Install the GGally and the patchwork packages. Do not include the installation code in your notebook. Install from the console or the Tools menu.
Add a code chunk to load the tidyverse, here, ggally, and patchwork libraries.
Remember to format your code properly.
Commit early. Commit often. Push regularly but at least push your completed assignment.
Download and open A protocol for data exploration to avoid common statistical problems (free access) by Zuur et al. 2010.

The Zuur et al. 2010. paper outlines a series of steps that should be performed always on a data set before your real analysis begins. You must have a feel for the "structure* of the data, identify outliers, and so on. The purpose of this exercise is to help you learn how to do these essential steps in R.

You will recreate Figures 2, 3, 5, 10, and 11 from the Zuur et al. 2010. paper. You will learn some ggplot tricks along the way. I will show you most of the code, which I expect you to type in to the R Notebook you just created and run it. Study the code because you will have to apply it in the next assignment. In a few cases, I will not give you the code because you should know what to do by now. I will just tell you what to do. Like this.

Import and wrangle

Import sparrow.txt. I will leave it to you to figure out if the data are comma-delimited or tab-delimited to choose the proper import function. I imported the raw data into a variable called sparrow_raw, which I leave unmodified. Reemeber to use here to import the data from your data folder.
A good idea is to View() the imported data to be sure the data look like they were properly imported. Run this from the console or click the Environment tab (upper right pane) and then click on the data set name.

The sparrows.txt data set has morphometric measurements for 1295 Saltmarsh Sparrows, gathered by Gjerdrum et al. 2008

The first step is to create two new columns in the sparrow dataset. The box_group column contains a single arbitrary value. We’ll use “Sparrows” because it will make sense when we plot. We have to do this step because geom_boxplot requires that data be mapped to the x-axis. If we used something like Sex or SpeciesCode, we would end up with more than one boxplot. In most circumstances, we would do that but, because the goal is to mimic Zuur’s figure 2, we have to use a dummy variable.

The row_order = 1:nrow(.) creates another dummy variable that we need. The nrow() function returns the number of rows in a data frame. The . tells nrow() to use the sparrows_raw dataframe that was piped in. The result is that row_order column will have a sequence of numbers from 1 to 1265, the number of rows in the sparrows data set. We’ll save the result in a new tibble called sparrows. I use this tibble for the remaining steps. If we screw up, we can start fresh from the sparrows_raw data.

sparrows <- sparrows_raw %>% 
  mutate(box_group = "Sparrows",
         row_order = 1:nrow(.))

You should run View(sparrows) to ensure that you have both columns.

Figure 2: outliers

From here on, all references to figures will be to the Zuur et al. paper that I told you to download and open. You do have that open, right?
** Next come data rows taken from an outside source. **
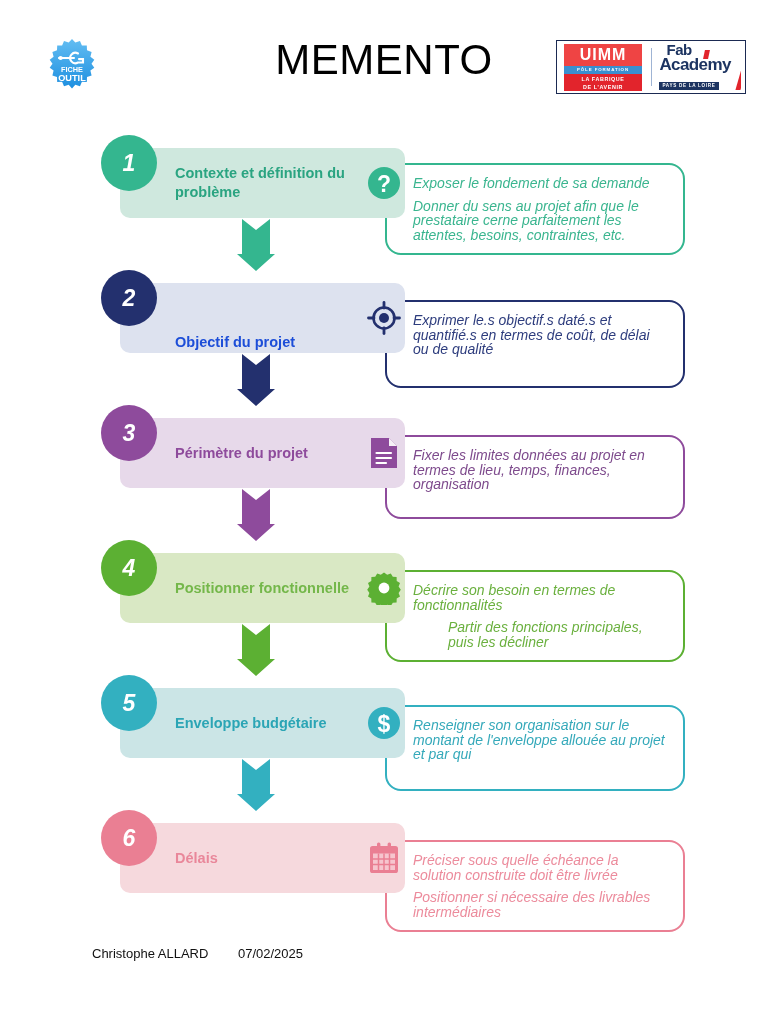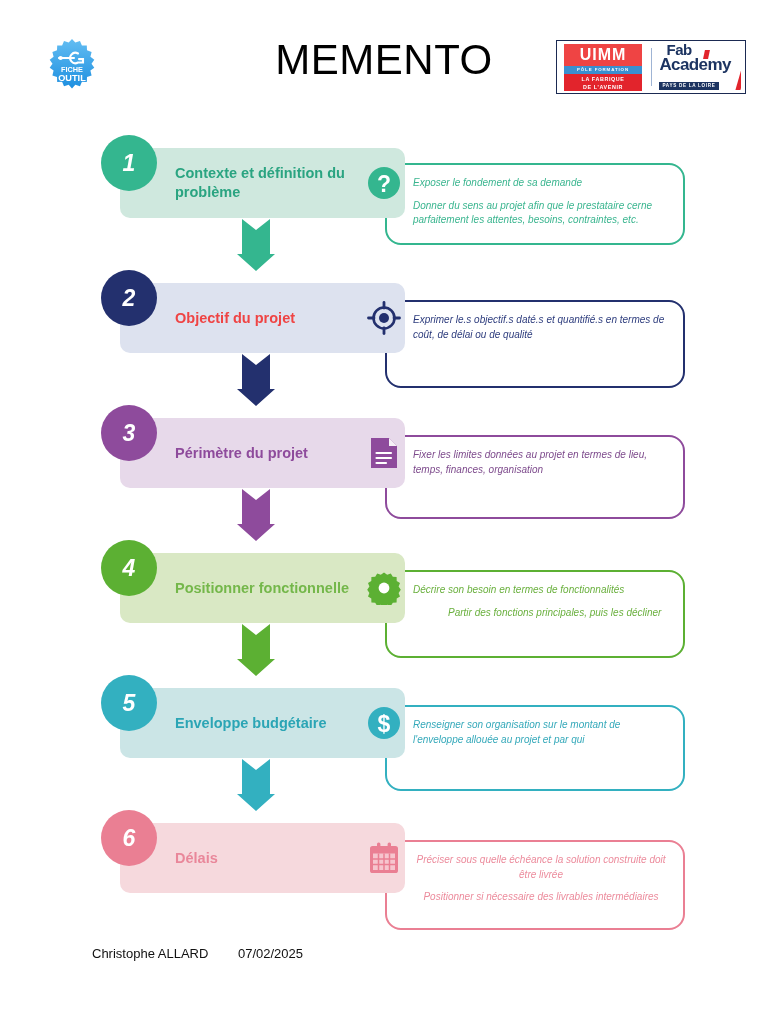--- a/index.html
+++ b/index.html
@@ -215,21 +215,21 @@
     width: 300px;
     border: 2px solid;
     border-radius: 16px;
     background: #ffffff;
     box-sizing: border-box;
     padding: 11px 14px 11px 26px;
     z-index: 1;
   }
   .desc-box p {
     margin: 0 0 8px 0;
-    font-size: 10px;
+    font-size: 14px;
     line-height: 14.5px;
     font-style: italic;
     font-family: "Liberation Sans", sans-serif;
   }
   .desc-box p:last-child { margin-bottom: 0; }
 
   .arrow {
     position: absolute;
     left: 237px;
     width: 38px;
@@ -313,21 +313,21 @@
       </div>
       <div class="arrow" style="top: 84px;">
         <svg width="38" height="52" viewBox="0 0 38 52">
     <path d="M5 0 L19 11 L33 0 L33 35 L38 35 L19 52 L0 35 L5 35 Z" fill="#34b68f"></path>
         </svg>
       </div>
     </div>
     <div class="step">
       <div class="num-circle" style="background: rgb(35, 48, 110);">2</div>
       <div class="bar" style="background: rgb(221, 226, 239);"></div>
-      <div class="bar-label" style="color: #ef4444;">Objectif du projet</div>
+      <div class="bar-label" style="color: #1d4ed8; margin-top: 24px;">Objectif du projet</div>
       <div class="bar-icon">
         <svg width="34" height="34" viewBox="0 0 34 34">
         <circle cx="17" cy="17" r="10.5" fill="none" stroke="#23306e" stroke-width="2.6"></circle>
         <circle cx="17" cy="17" r="5" fill="#23306e"></circle>
         <g stroke="#23306e" stroke-width="2.8" stroke-linecap="round">
           <path d="M17 1.5 V7"></path>
             <path d="M17 27 V32.5"></path>
           <path d="M1.5 17 H7"></path>
             <path d="M27 17 H32.5"></path>
         </g>
@@ -419,21 +419,21 @@
         <rect x="6" y="12.5" width="22" height="16.5" fill="#ffffff" opacity="0.55"></rect>
         <g stroke="#ea7f93" stroke-width="1.5">
           <path d="M6 18 H28"></path>
             <path d="M6 23.5 H28"></path>
           <path d="M11.5 12.5 V29"></path>
             <path d="M17 12.5 V29"></path>
             <path d="M22.5 12.5 V29"></path>
         </g>
         </svg>
       </div>
-      <div class="desc-box" style="border-color: rgb(234, 127, 147); top: 30px; min-height: 90px; text-align: center;">
+      <div class="desc-box" style="border-color: rgb(234, 127, 147); top: 30px; min-height: 90px;">
         <p style="color: rgb(236, 139, 156);">Préciser sous quelle échéance la solution construite doit être livrée</p>
         <p style="color: rgb(236, 139, 156);">Positionner si nécessaire des livrables intermédiaires</p>
       </div>
     </div>
   </div>
 
 <div id="footer">
   <span class="author">Christophe ALLARD</span>
   <span>07/02/2025</span>
 </div>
The left panel of Figure 2 shows a box plot of wing length (mm) for the entire data set. wingcrd is the column with wing length. Enter and run this code to generate the boxplot. Notice our code is using the box_group dummy variable. Our plot is identical to the Zuur plot except for some details.

sparrows %>% 
  ggplot(aes(x = box_group, 
             y = wingcrd)) +
  geom_boxplot(width = 0.25) +
  labs(x = NULL,
       y = "Wing length (mm)")

The box plot identified possible outliers because the data points fall outside of the 1.5 * interquartile range. Outliers usually have values very different from most other values. In this boxplot, the outlier points are just beyond the whiskers, suggesting that the “outliers” may not be that different from the other values.
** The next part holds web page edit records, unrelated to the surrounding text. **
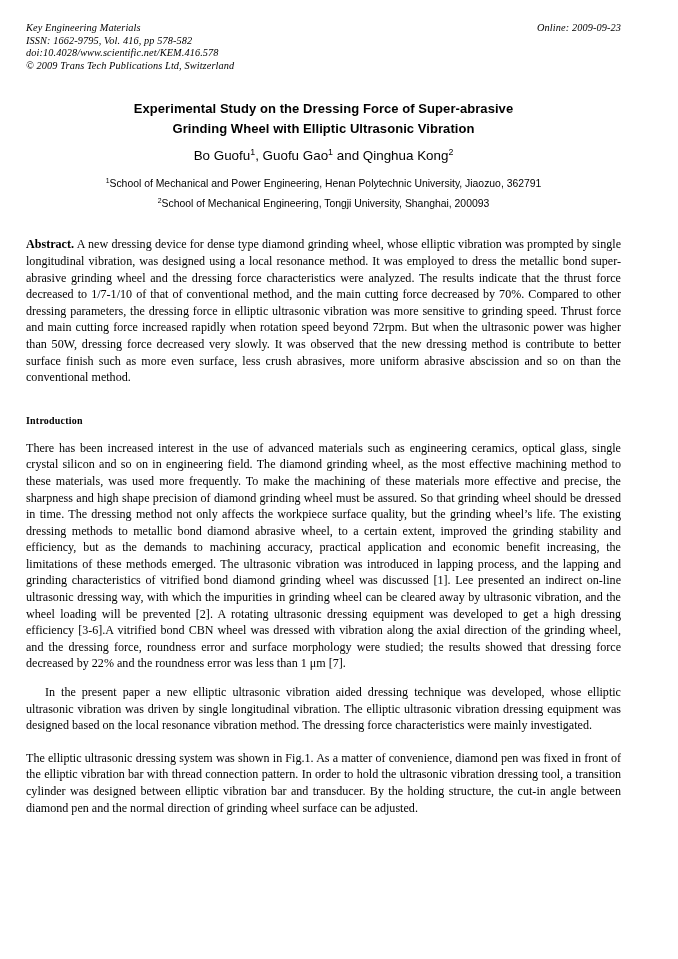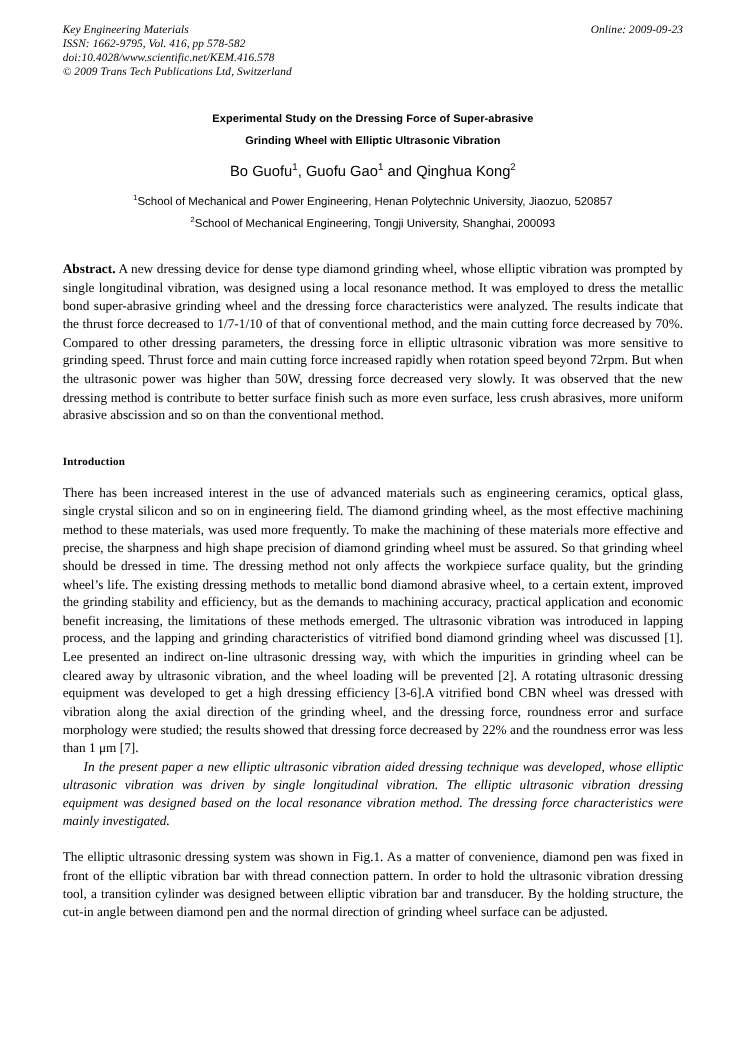--- a/index.html
+++ b/index.html
@@ -14,21 +14,21 @@
     font-family: "Liberation Serif", "DejaVu Serif", serif;
     color: #000000;
     -webkit-font-smoothing: antialiased;
   }
   .page {
     position: relative;
     width: 678px;
     height: 959px;
     background: #ffffff;
     box-sizing: border-box;
-    padding: 22px 57px 0 57px;
+    padding: 22px 57px 0 26px;
   }
 
   
   .journal-header {
     position: relative;
     font-family: "Liberation Serif", "DejaVu Serif", serif;
     font-style: italic;
     font-size: 10.3px;
     line-height: 12.6px;
     letter-spacing: 0.01em;
@@ -43,21 +43,21 @@
     white-space: nowrap;
   }
 
   
   .title-block {
     margin-top: 27px;
     text-align: center;
     font-family: "Liberation Sans", "DejaVu Sans", sans-serif;
   }
   .paper-title {
-    font-size: 10px;
+    font-size: 13px;
     font-weight: bold;
     line-height: 19.5px;
     letter-spacing: 0.005em;
   }
   .paper-title .tl { display: block; }
   .authors {
     margin-top: 9px;
     font-size: 13.4px;
     font-weight: normal;
     line-height: 17px;
@@ -104,21 +104,21 @@
     line-height: 14px;
     letter-spacing: 0.02em;
   }
   .body-par {
     margin-top: 12px;
     font-size: 12.1px;
     line-height: 16.6px;
     text-align: justify;
     text-justify: inter-word;
   }
-  .body-par.indent { text-indent: 19px; margin-top: 0; font-style: italic; }
+  .body-par.indent { text-indent: 19px; margin-top: 12px; }
   .body-par:last-child { margin-bottom: 0; margin-top: 16px; }
 </style>
 </head>
 <body>
 
 <div class="page">
 
   <div class="journal-header">
     <div class="line">Key Engineering Materials</div>
     <div class="line">ISSN: 1662-9795, Vol. 416, pp 578-582</div>
@@ -131,21 +131,21 @@
     <div class="paper-title">
       <span class="tl">Experimental Study on the Dressing Force of Super-abrasive</span>
       <span class="tl">Grinding Wheel with Elliptic Ultrasonic Vibration</span>
     </div>
 
     <div class="authors">
       <span>Bo Guofu</span><sup>1</sup><span>, </span><span>Guofu Gao</span><sup>1</sup><span> and </span><span>Qinghua Kong</span><sup>2</sup>
     </div>
 
     <div class="affil">
-      <span class="aff-line"><sup>1</sup><span>School of Mechanical and Power Engineering, Henan Polytechnic University, Jiaozuo, 520857</span></span>
+      <span class="aff-line"><sup>1</sup><span>School of Mechanical and Power Engineering, Henan Polytechnic University, Jiaozuo, 362791</span></span>
       <span class="aff-line"><sup>2</sup><span>School of Mechanical Engineering, Tongji University, Shanghai, 200093</span></span>
     </div>
   </div>
 
 
   <div class="abstract">
     <b>Abstract.</b><span> A new dressing device for dense type diamond grinding wheel, whose elliptic vibration was prompted by single longitudinal vibration, was designed using a local resonance method. It was employed to dress the metallic bond super-abrasive grinding wheel and the dressing force characteristics were analyzed. The results indicate that the thrust force decreased to 1/7-1/10 of that of conventional method, and the main cutting force decreased by 70%. Compared to other dressing parameters, the dressing force in elliptic ultrasonic vibration was more sensitive to grinding speed. Thrust force and main cutting force increased rapidly when rotation speed beyond 72rpm. But when the ultrasonic power was higher than 50W, dressing force decreased very slowly. It was observed that the new dressing method is contribute to better surface finish such as more even surface, less crush abrasives, more uniform abrasive abscission and so on than the conventional method.</span>
   </div>
 
   <div class="section-head">Introduction</div>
The full range of values can be assessed with a Cleveland dot plot, as shown in the right panel.

sparrows %>% 
  ggplot(aes(x = wingcrd,
             y = row_order)) +
  geom_point() +
  labs(x = "Wing length (mm)",
       y = "Order of the data")

To finish recreating the figure, we need to store our two plots as separate objects, then take advantage of patchwork to put our two plots together. Plots made by ggplot are actually R list structures, which means plots can be stored in variables.

We want to store our first two plots in separate variables. For simplicity, we’ll call them plot_box and plot_cleveland. Go back to the previous code chunks so that they store the results in their respective variables. When you are finished, they should look this this.

When you run the code, you will not see the plots but they are stored in their variables. You can see that by entering plot_box or plot_cleveland on lines by themselves.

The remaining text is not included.